Change detection outputs:
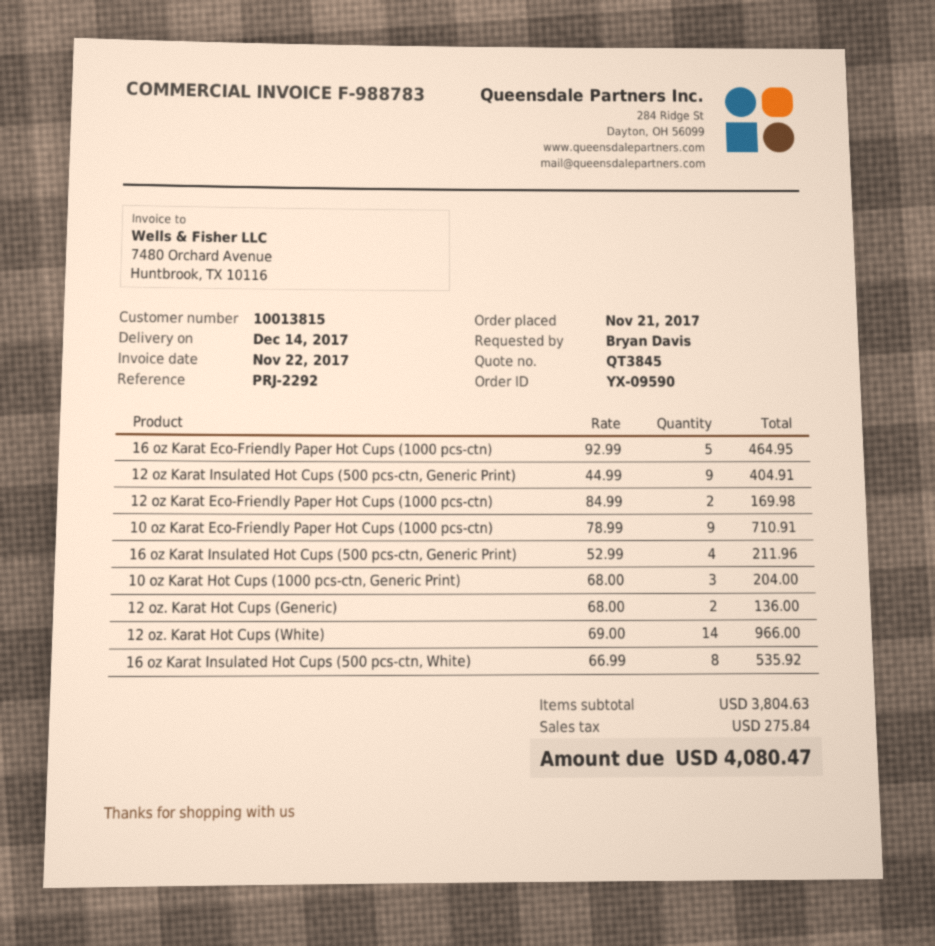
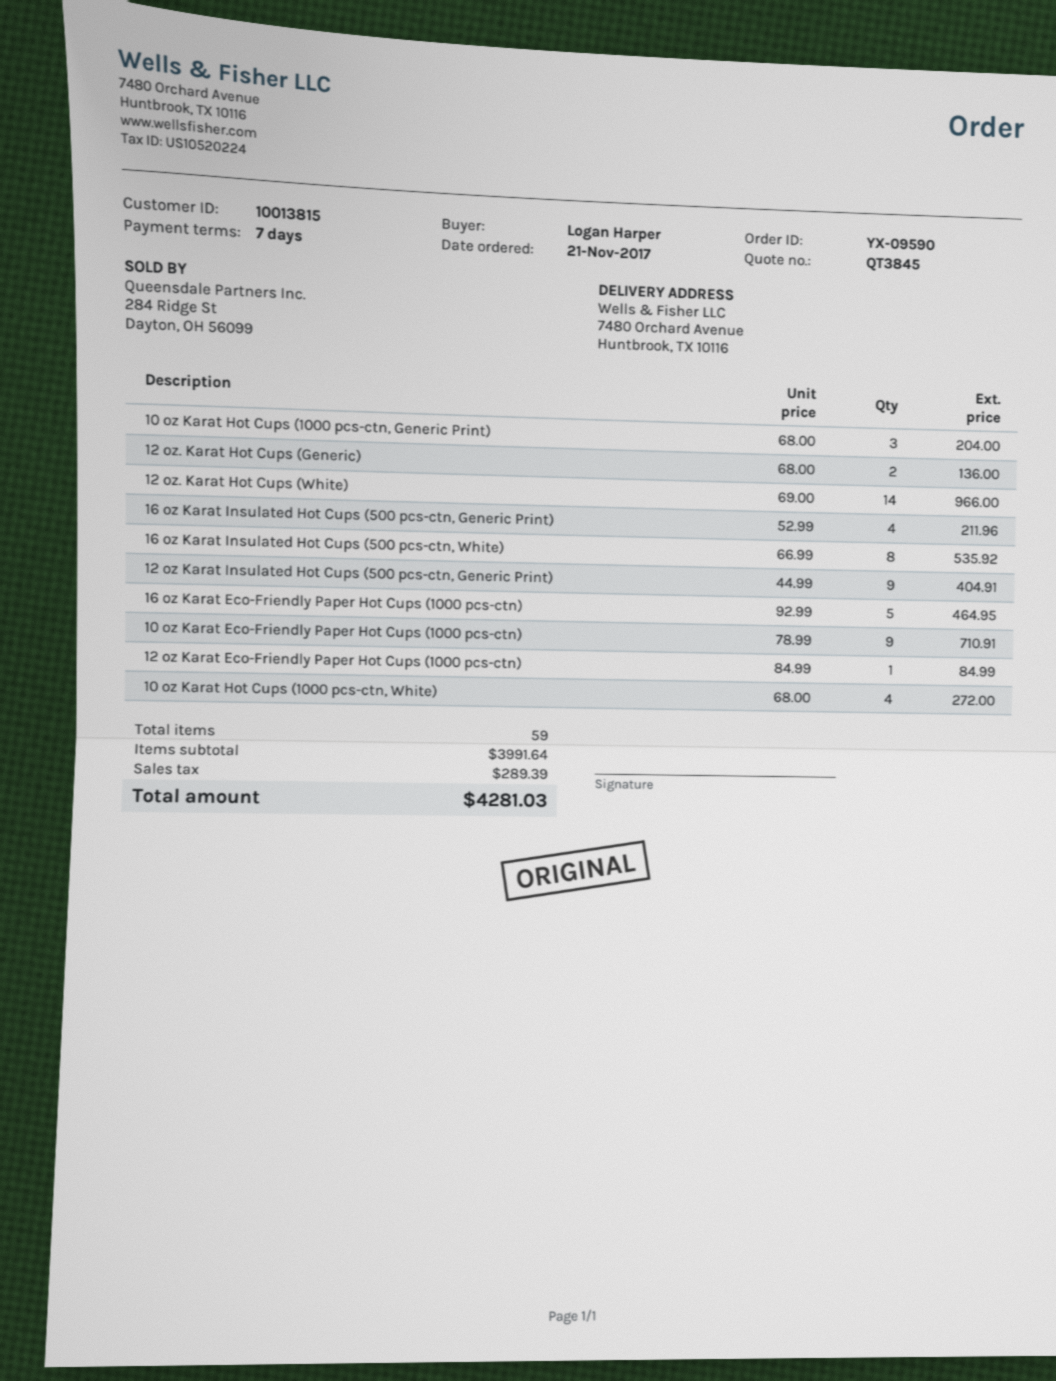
ordered by: Bryan Davis -> Logan Harper
12 oz Karat Eco-Friendly Paper Hot Cups (1000 pcs-ctn): 2 x 84.99 = 169.98 -> 1 x 84.99 = 84.99
10 oz Karat Hot Cups (1000 pcs-ctn, White): none -> 4 x 68.00 = 272.00
subtotal: 3804.63 -> 3991.64
tax: 275.84 -> 289.39
total: 4080.47 -> 4281.03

▶ _Problem description_
Repeat the data word for word, minus any pictures.

▶ _Problem solution_
ordered by: Bryan Davis -> Logan Harper
12 oz Karat Eco-Friendly Paper Hot Cups (1000 pcs-ctn): 2 x 84.99 = 169.98 -> 1 x 84.99 = 84.99
10 oz Karat Hot Cups (1000 pcs-ctn, White): none -> 4 x 68.00 = 272.00
subtotal: 3804.63 -> 3991.64
tax: 275.84 -> 289.39
total: 4080.47 -> 4281.03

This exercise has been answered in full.